[Extracted material — start]
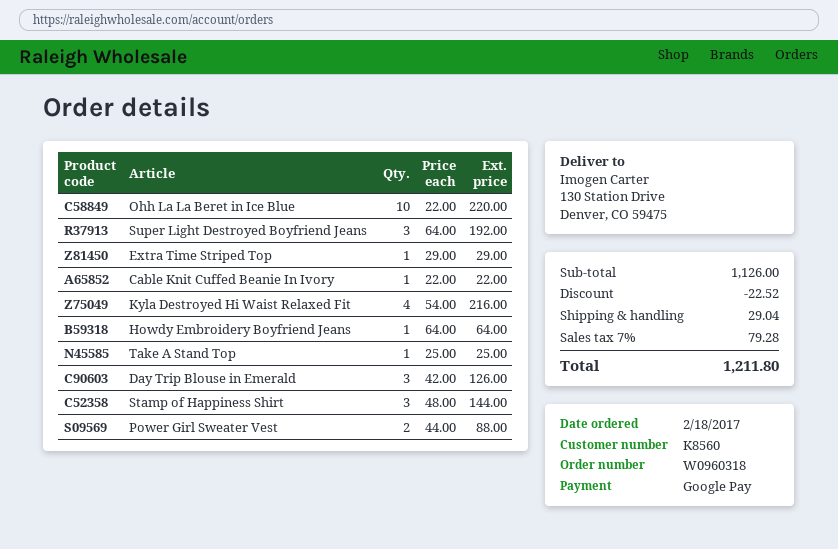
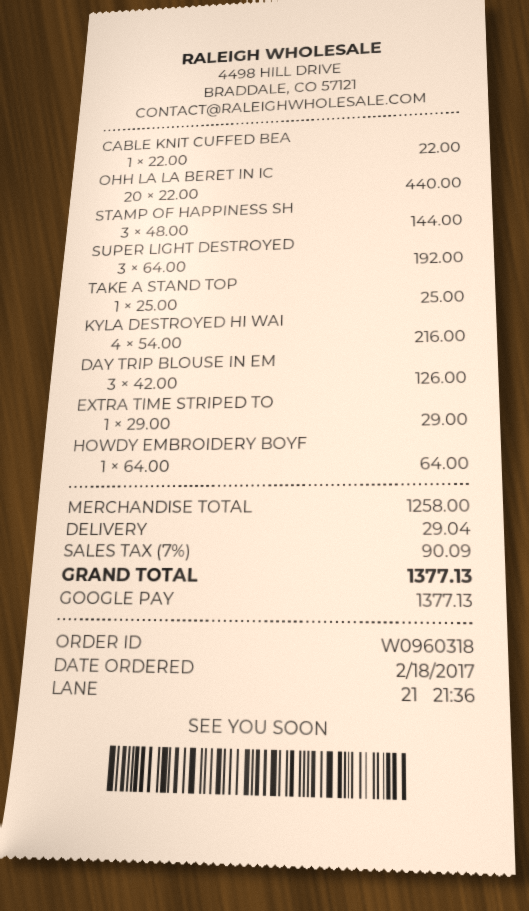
Ohh La La Beret in Ice Blue: 10 x 22.00 = 220.00 -> 20 x 22.00 = 440.00
Power Girl Sweater Vest: 2 x 44.00 = 88.00 -> none
subtotal: 1126.00 -> 1258.00
discount: 22.52 -> none
tax: 7% = 79.28 -> 7% = 90.09
total: 1211.80 -> 1377.13

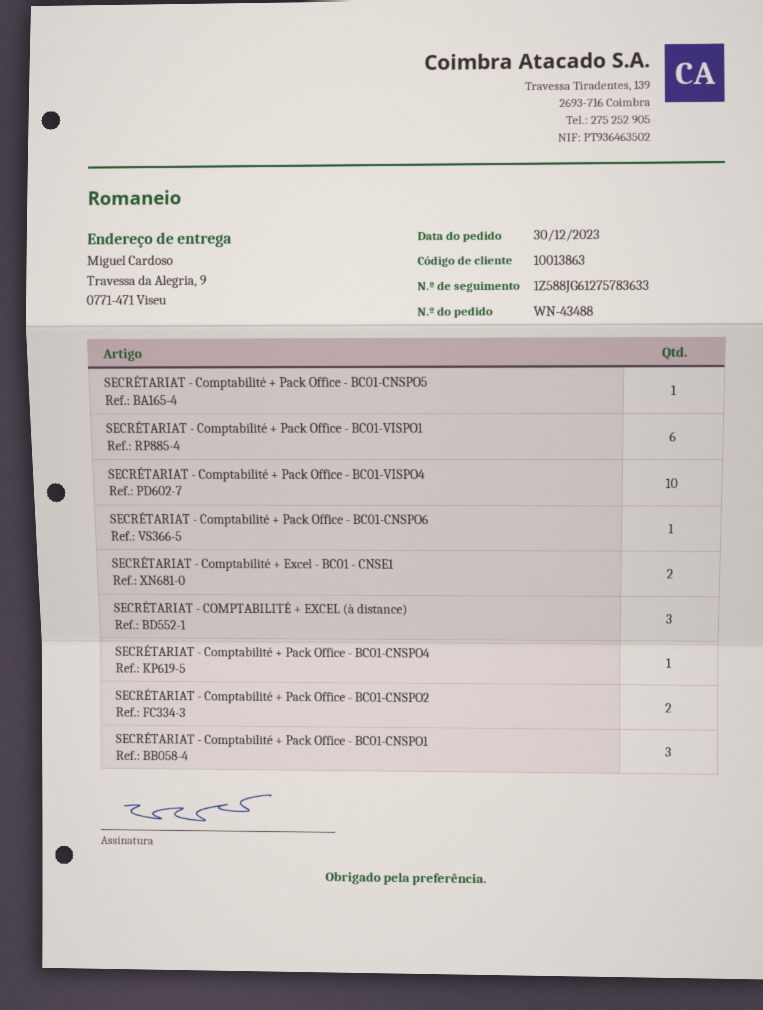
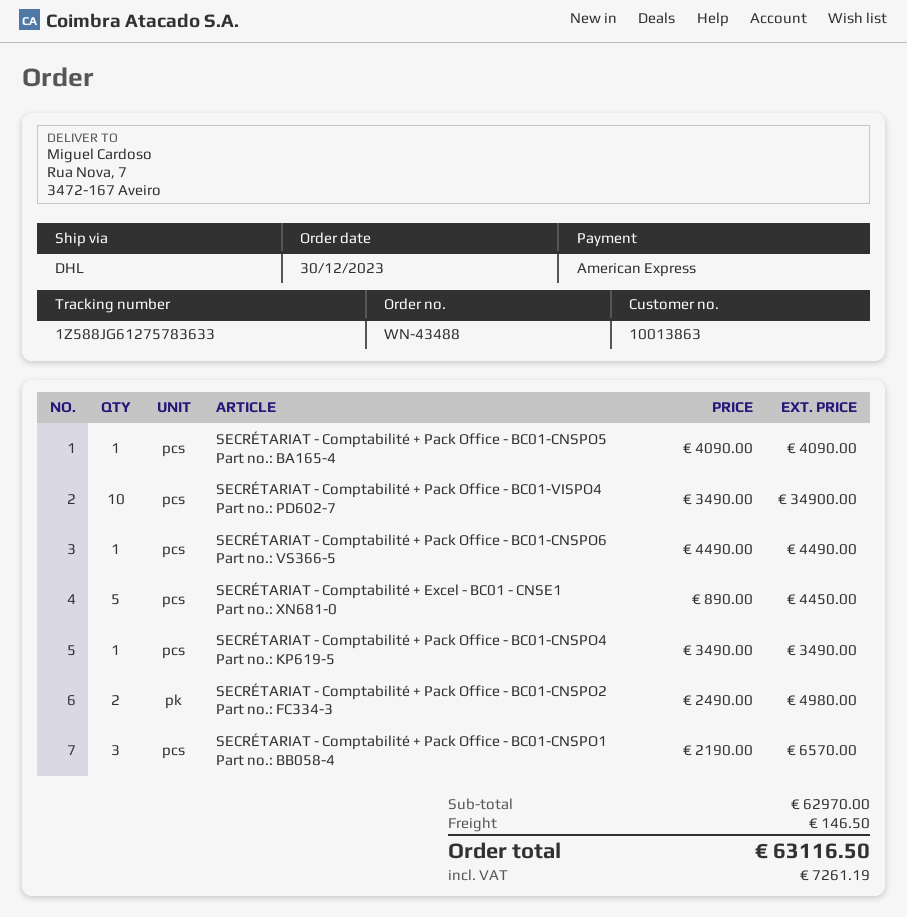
ship to: Travessa da Alegria, 9, 0771-471 Viseu -> Rua Nova, 7, 3472-167 Aveiro
SECRÉTARIAT - Comptabilité + Pack Office - BC01-VISPO1: 6 -> none
SECRÉTARIAT - Comptabilité + Excel - BC01 - CNSE1: 2 -> 5
SECRÉTARIAT - COMPTABILITÉ + EXCEL (à distance): 3 -> none

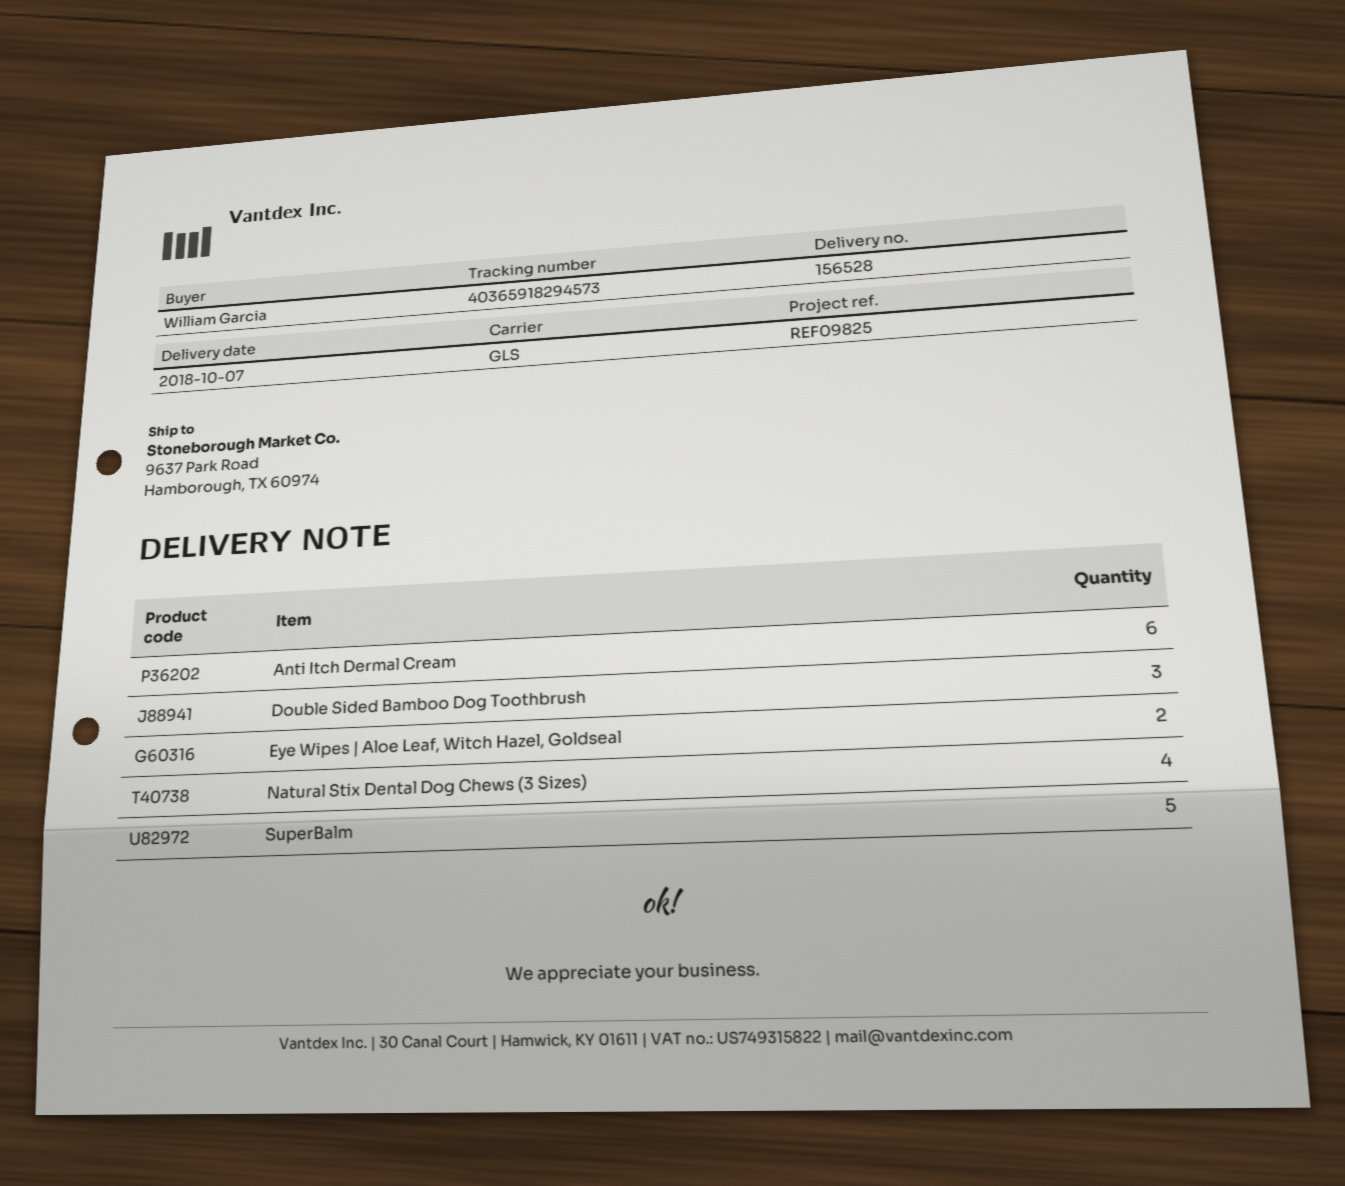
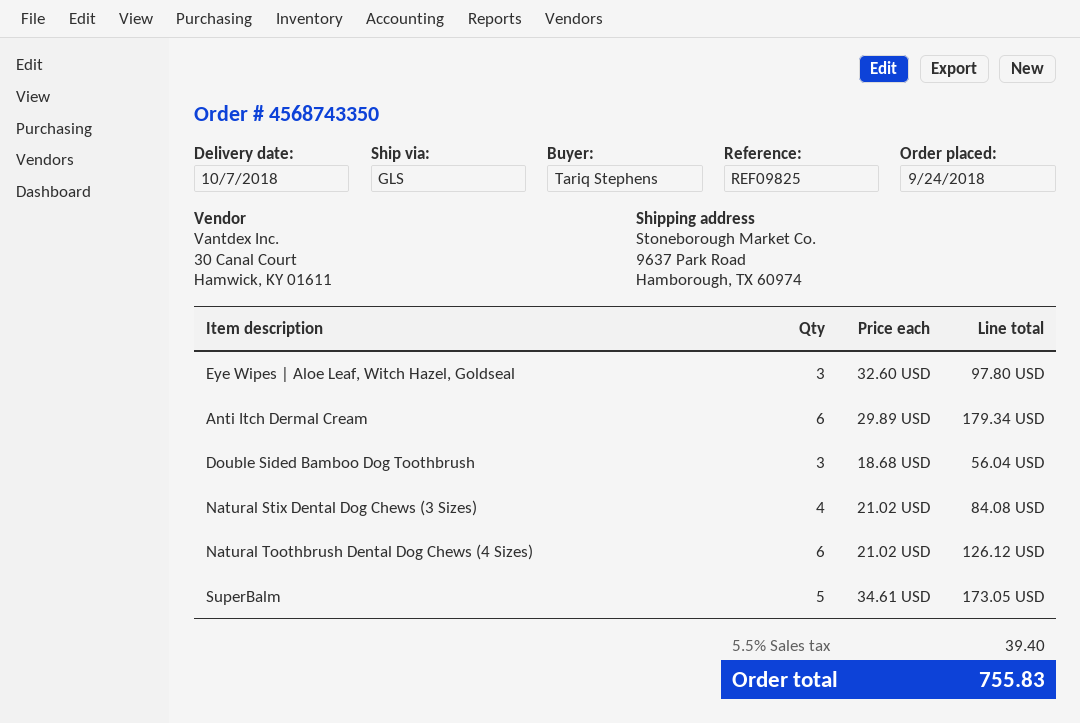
ordered by: William Garcia -> Tariq Stephens
Eye Wipes | Aloe Leaf, Witch Hazel, Goldseal: 2 -> 3
Natural Toothbrush Dental Dog Chews (4 Sizes): none -> 6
[Extracted material — finish]
Each line above that contains "none" must be copied out.

Power Girl Sweater Vest: 2 x 44.00 = 88.00 -> none
discount: 22.52 -> none
SECRÉTARIAT - Comptabilité + Pack Office - BC01-VISPO1: 6 -> none
SECRÉTARIAT - COMPTABILITÉ + EXCEL (à distance): 3 -> none
Natural Toothbrush Dental Dog Chews (4 Sizes): none -> 6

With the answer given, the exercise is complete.